The hotel industry is coming down with a serious case of cabin fever, as Hilton Worldwide becomes the latest lodgings chain to announce a cruise offering, following the likes of Marriott and Four Seasons, per Bloomberg reporting.

Customers — presumably many of them Poirot fans — will be able to pick from 29 suites across five decks when booking on the Waldorf Astoria Nile River Experience, a Hilton press release says. The company told Bloomberg that the new experience was less about keeping up with the competition as much as revisiting its Egyptian “floating hotel” concept from the 1960s, while their head of luxury brands also outlined that it’s not part of a move into the cruise business more broadly.

Given how quickly Hilton’s land-based expansion has ticked up in recent years, that probably makes sense.

Hilton hotels chart
Sherwood News

While the company itself was founded by Conrad N. Hilton in 1919, the first hotel to bear the now iconic “Hilton” name wasn’t opened until six years later.

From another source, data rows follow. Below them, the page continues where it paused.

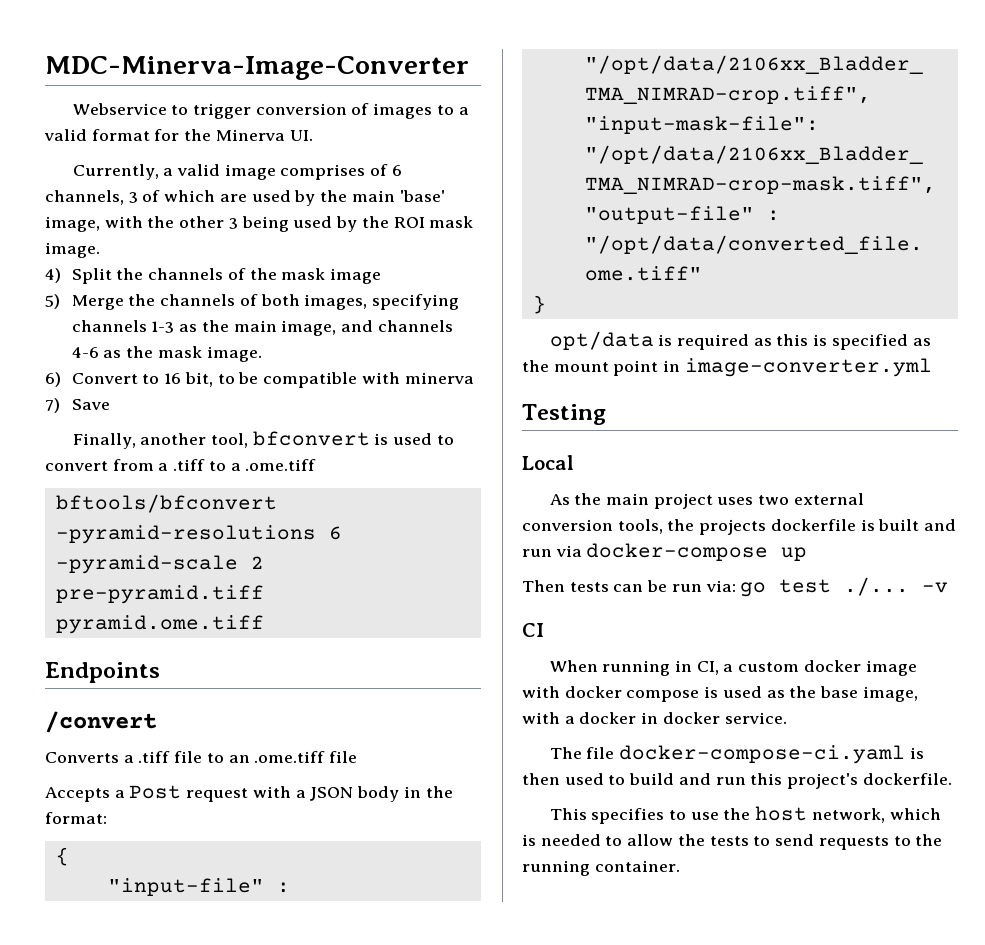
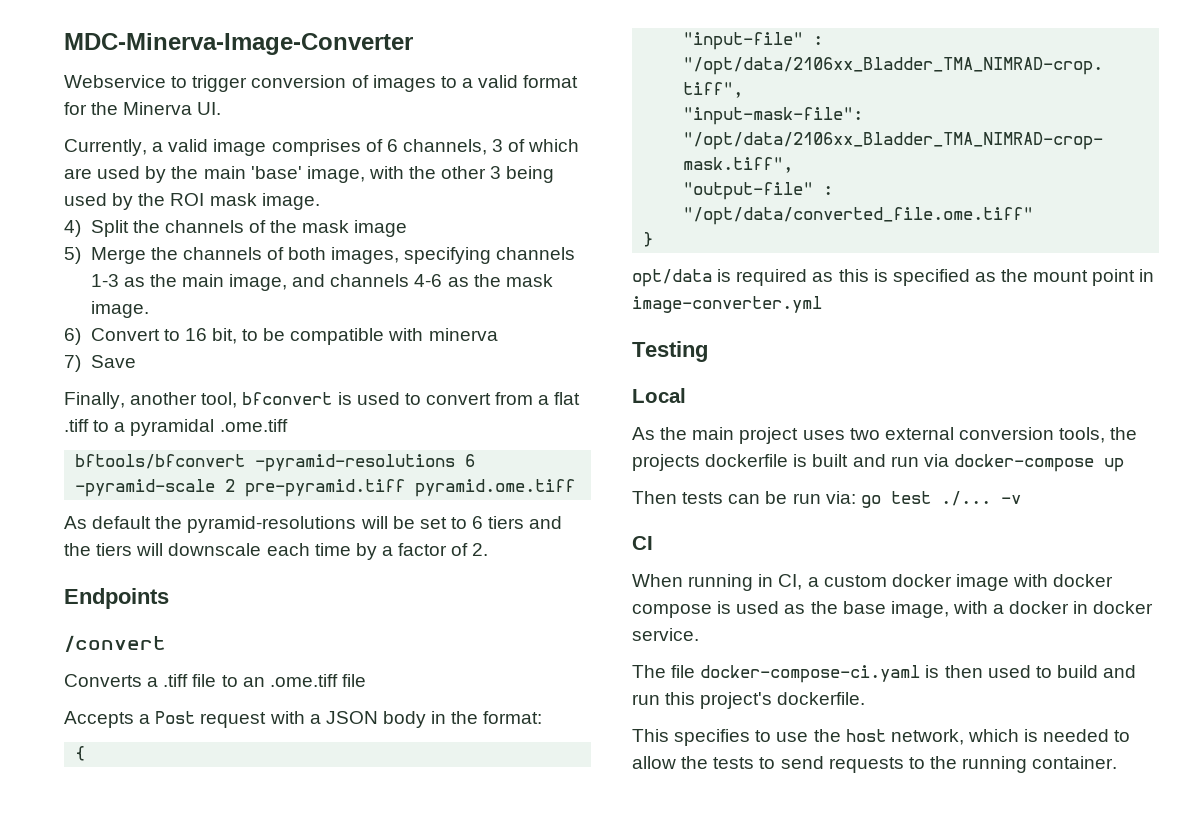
- Finally, another tool, bfconvert is used to convert from a .tiff to a .ome.tiff
+ Finally, another tool, bfconvert is used to convert from a flat .tiff to a pyramidal .ome.tiff
+ As default the pyramid-resolutions will be set to 6 tiers and the tiers will downscale each time by a factor of 2.

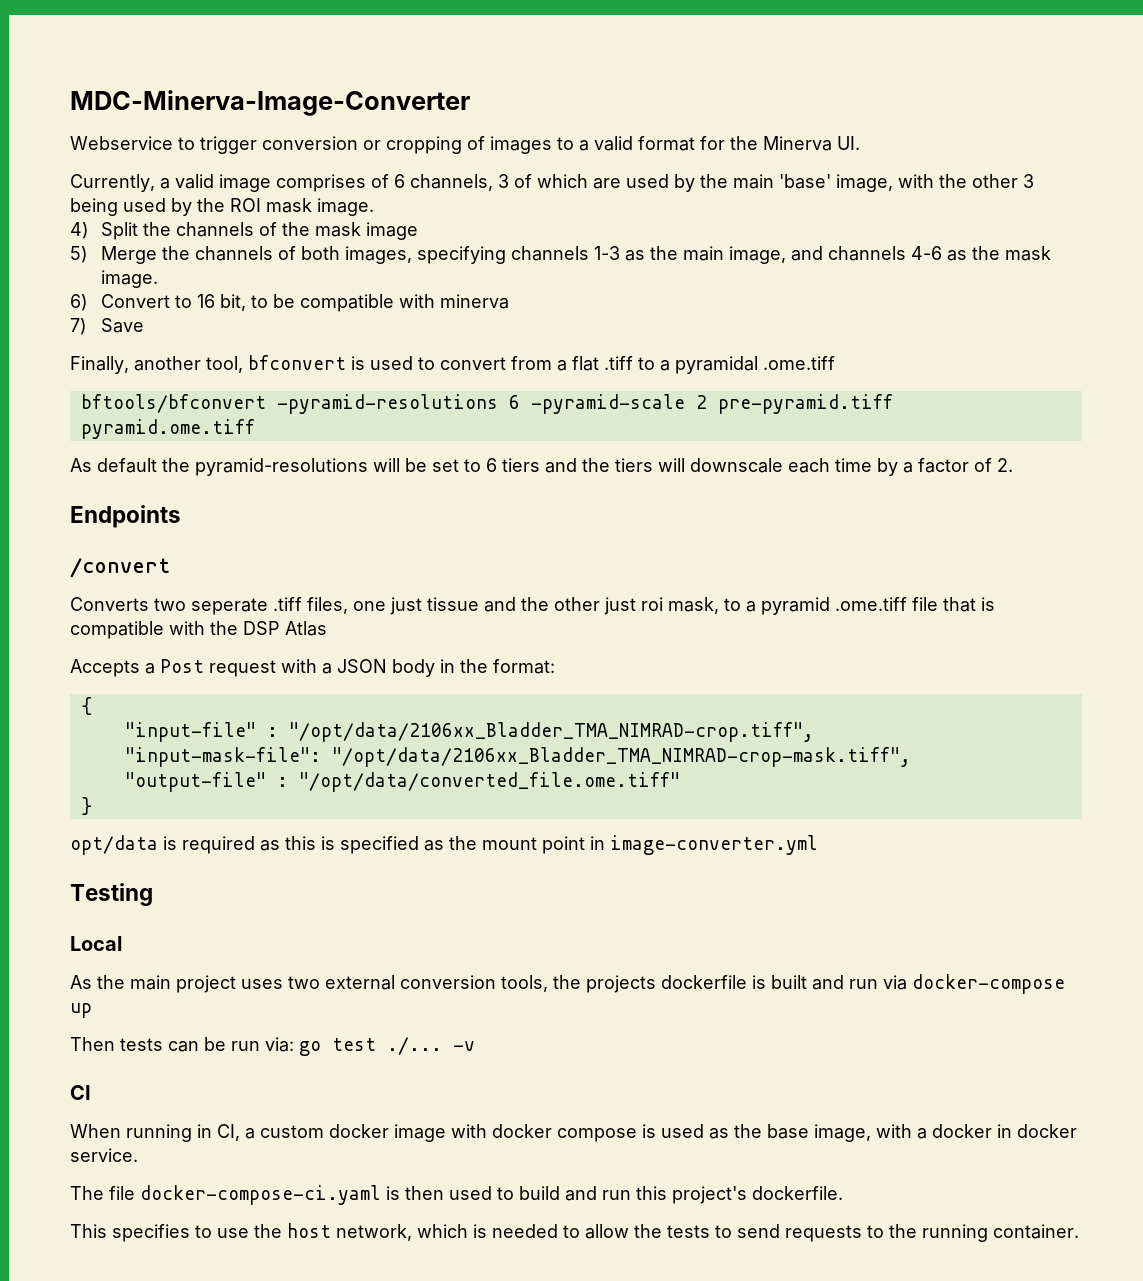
- Webservice to trigger conversion of images to a valid format for the Minerva UI.
+ Webservice to trigger conversion or cropping of images to a valid format for the Minerva UI.
- Converts a .tiff file to an .ome.tiff file
+ Converts two seperate .tiff files, one just tissue and the other just roi mask, to a pyramid .ome.tiff file that is compatible with the DSP Atlas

Now, a full century on, the business is still finding ways to grow its vast portfolio, which includes properties like Hilton Garden Inns and Hampton, its mid-range chain that has boomed to become the world’s largest lodging brand.

Last year, Hilton opened more than two hotels on average every single day.

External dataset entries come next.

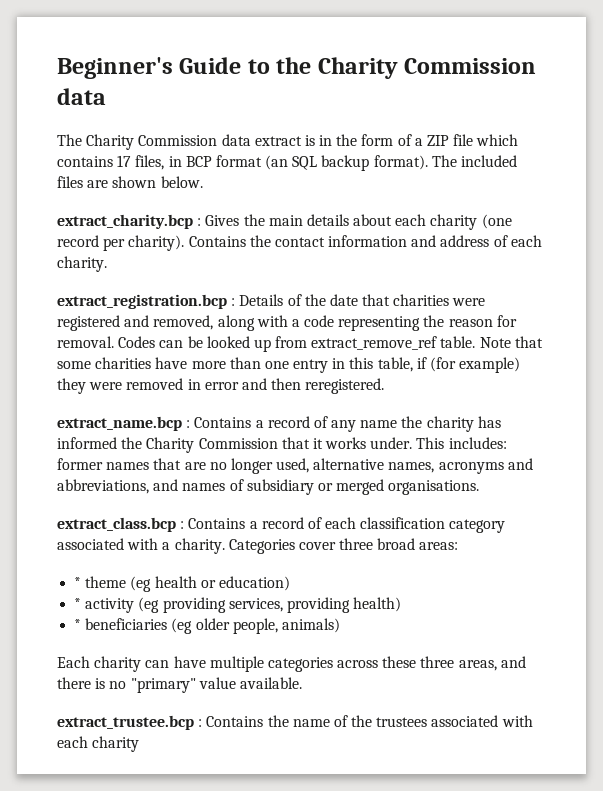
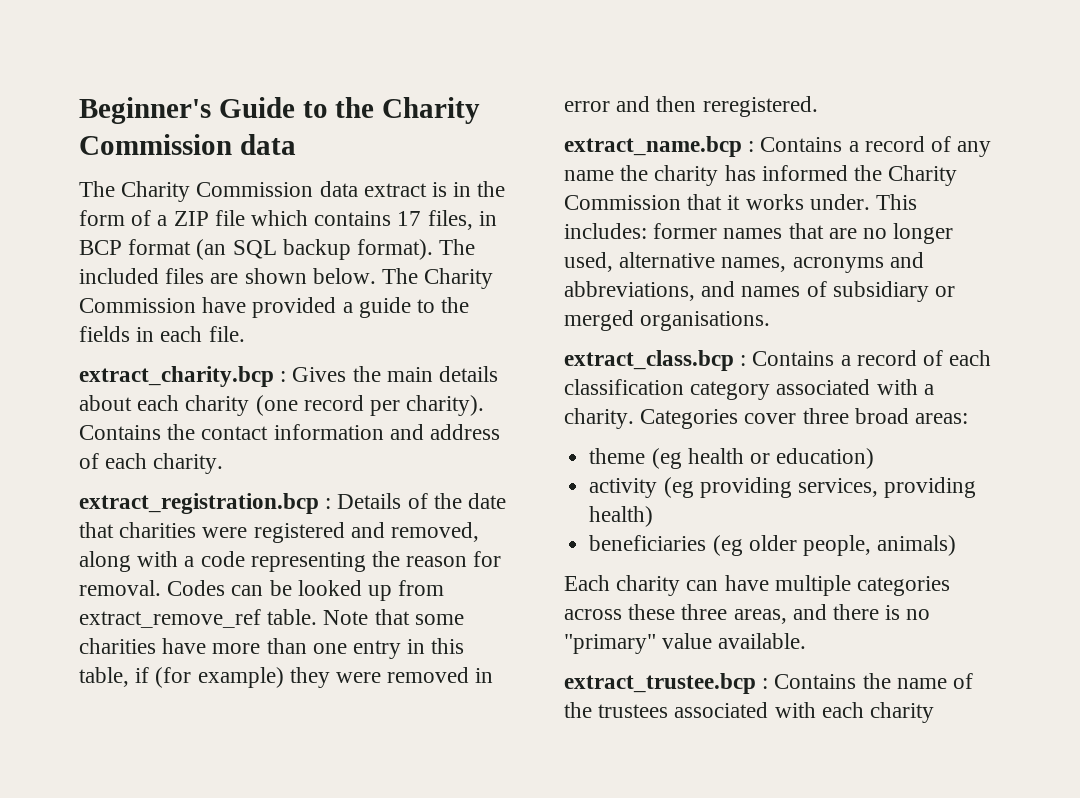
+ The Charity Commission have provided a guide to the fields in each file.
- * theme (eg health or education)
+ theme (eg health or education)
- * activity (eg providing services, providing health)
+ activity (eg providing services, providing health)
- * beneficiaries (eg older people, animals)
+ beneficiaries (eg older people, animals)

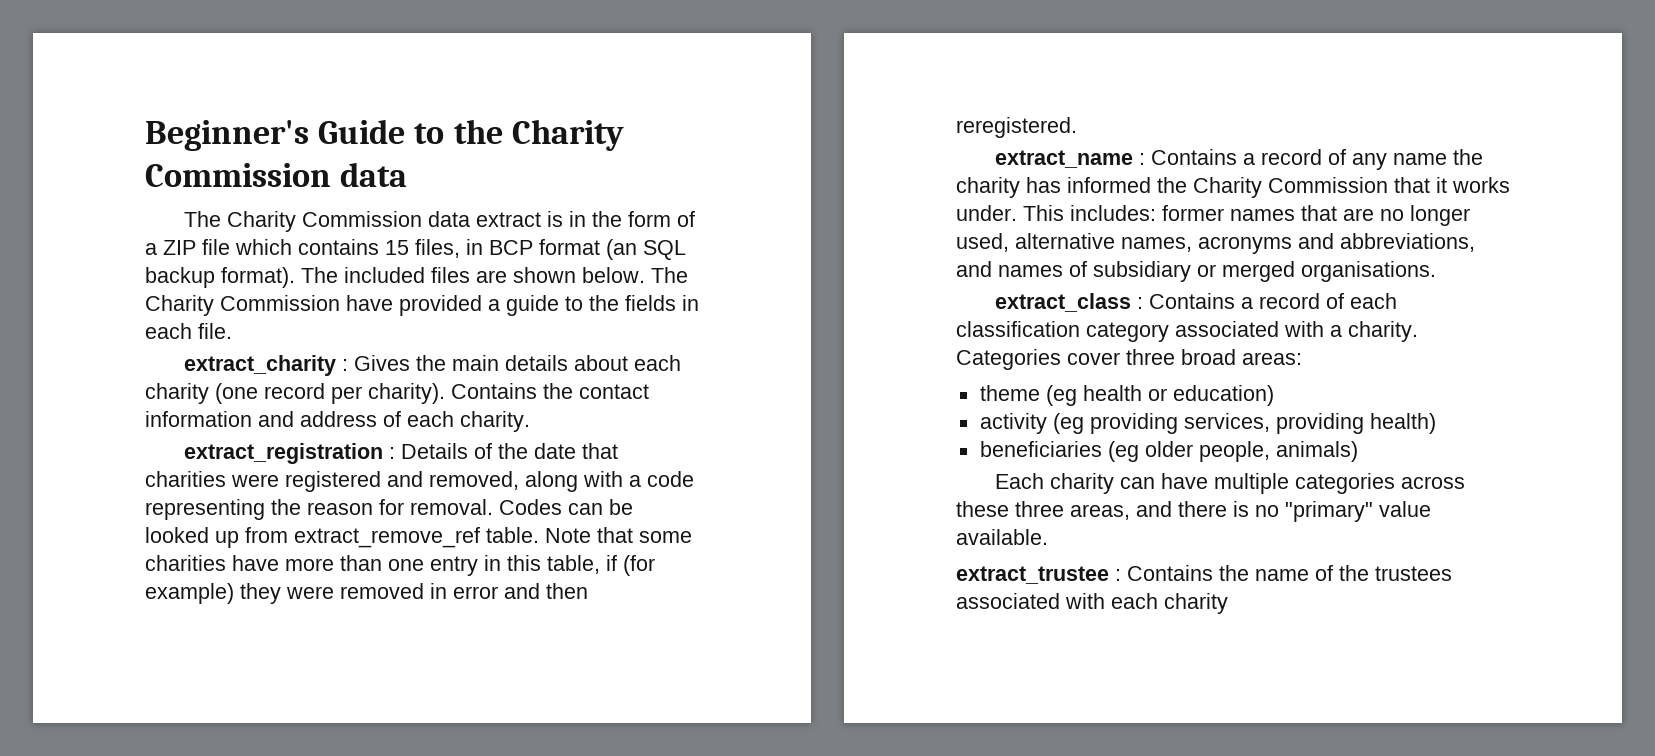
- The Charity Commission data extract is in the form of a ZIP file which contains 17 files, in BCP format (an SQL backup format).
+ The Charity Commission data extract is in the form of a ZIP file which contains 15 files, in BCP format (an SQL backup format).
- extract_charity.bcp : Gives the main details about each charity (one record per charity).
+ extract_charity : Gives the main details about each charity (one record per charity).
- extract_registration.bcp : Details of the date that charities were registered and removed, along with a code representing the reason for removal.
+ extract_registration : Details of the date that charities were registered and removed, along with a code representing the reason for removal.
- extract_name.bcp : Contains a record of any name the charity has informed the Charity Commission that it works under.
+ extract_name : Contains a record of any name the charity has informed the Charity Commission that it works under.
- extract_class.bcp : Contains a record of each classification category associated with a charity.
+ extract_class : Contains a record of each classification category associated with a charity.
- extract_trustee.bcp : Contains the name of the trustees associated with each charity
+ extract_trustee : Contains the name of the trustees associated with each charity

Embracing a more acquisitive path to growth, the brand’s overall location tally (including owned and leased properties, franchises, and hotels that the parent company manages) hit 8,447 at the end of 2024 — more than double the tally from 2013, when Hilton Worldwide went public in the biggest hotel IPO in history. Those hotels house almost 1.27 million rooms and welcomed over 220 million guests last year.

In a sign that the water might be getting pretty warm in the cruise industry, Carnival, the biggest cruise operator in the world, jumped more than 8% this morning after posting record results for the second quarter and raising its outlook for the year.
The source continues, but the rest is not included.